Use the coroutine to change the scene 5 seconds after the video is over.

I want to change the scene 5 seconds after the video is finished using Coroutine. But what I’ve created is that the video starts and then the scene changes five seconds later. It hasn’t been long since I started UNI.T. I want to learn a lot. I would really appreciate it if you could explain in detail what to do.

using System.Collections;
using System.Collections.Generic;
using UnityEngine.SceneManagement;
using UnityEngine;
using UnityEngine.Video;
using UnityEngine.Timeline;

public class EKKOVideo : MonoBehaviour
{
    public VideoPlayer mVideoPlayer = null;

    void Start()
    {
        StartCoroutine(Hal());
       
    }

    IEnumerator Hal()
    {
        hama();
        yield return new WaitForSeconds(5.0f);
        saza();
    }
    void App(VideoPlayer player)
    {
        saza();
    }

    void hama()
    {
        mVideoPlayer.loopPointReached += App;
    }
   
    void saza()
    {
        SceneManager.LoadScene("MainScenes");
    }

}

VideoPlayer has a length property in seconds. Just add that to your 5 seconds.

So something long those lines: new WaitForSeconds(5.0f + (float)mVideoPlayer.length)

But also, you seem to be calling saza(), thus LoadScene, twice, right? I never used VideoPlayer, but loopPointReached seems to be a callback event once the video finishes, in which case you call App(), which calls saza(). If i’m correct you could just use App() to start a Coroutine with a 5 second delay, which then calls saza(). Then again i never used VideoPlayer so i may be wrong in this assumption.

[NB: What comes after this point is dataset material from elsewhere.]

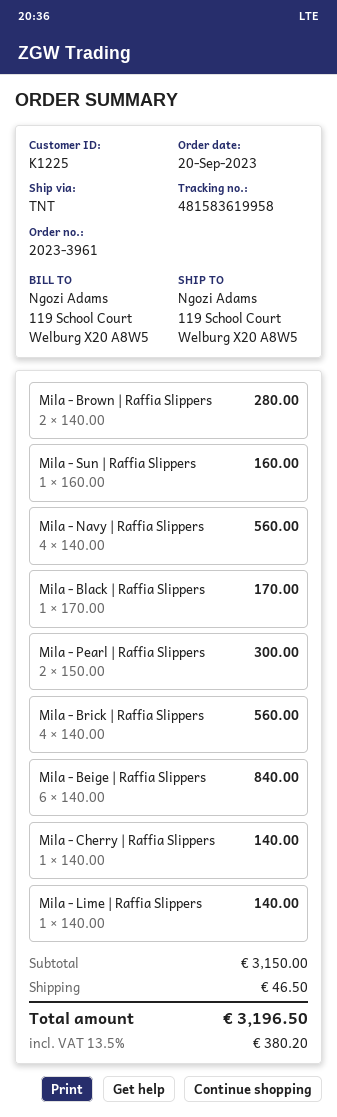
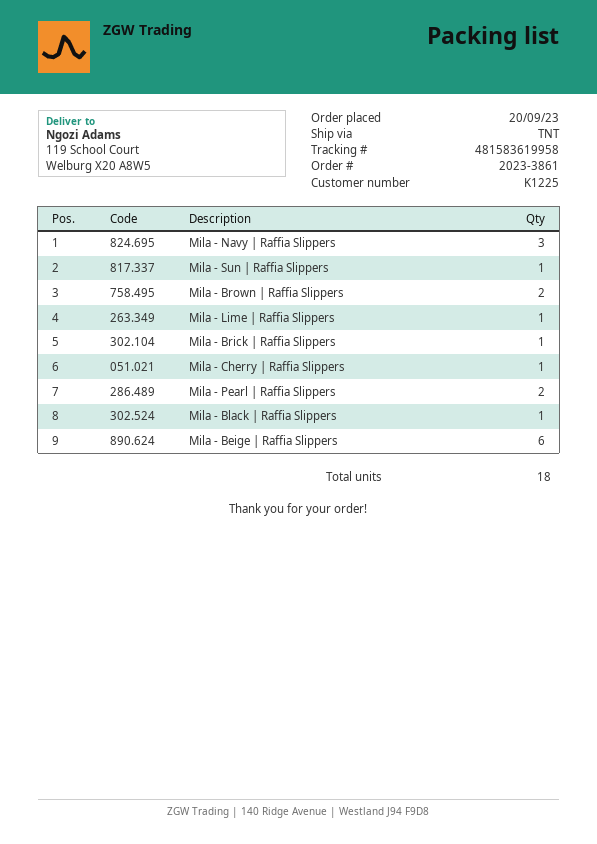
order number: 2023-3961 -> 2023-3861
Mila - Navy | Raffia Slippers: 4 -> 3
Mila - Brick | Raffia Slippers: 4 -> 1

As a bit of general advice, you may want to look into naming conventions. In C# we write methods in UpperCamelCase, starting with an upper case letter. So hama() should be Hama() and so on. This helps making your code uniform to that of other programmers and thus makes it easier to read and maintain. It also helps differentiating between things like properties / methods and variables.
Another thing would be to try and code in english. For any people unfamiliar with your native language, the method names may as well be A(), B(), C(). For longer code sniplets, this would make understanding the code unnecessarily difficult. In the end this decision is up to you, but i wouldnt wonder when there are not a lot of people replying to questions containing longer code sniplets if they are written in something other than engllish. People just wont bother.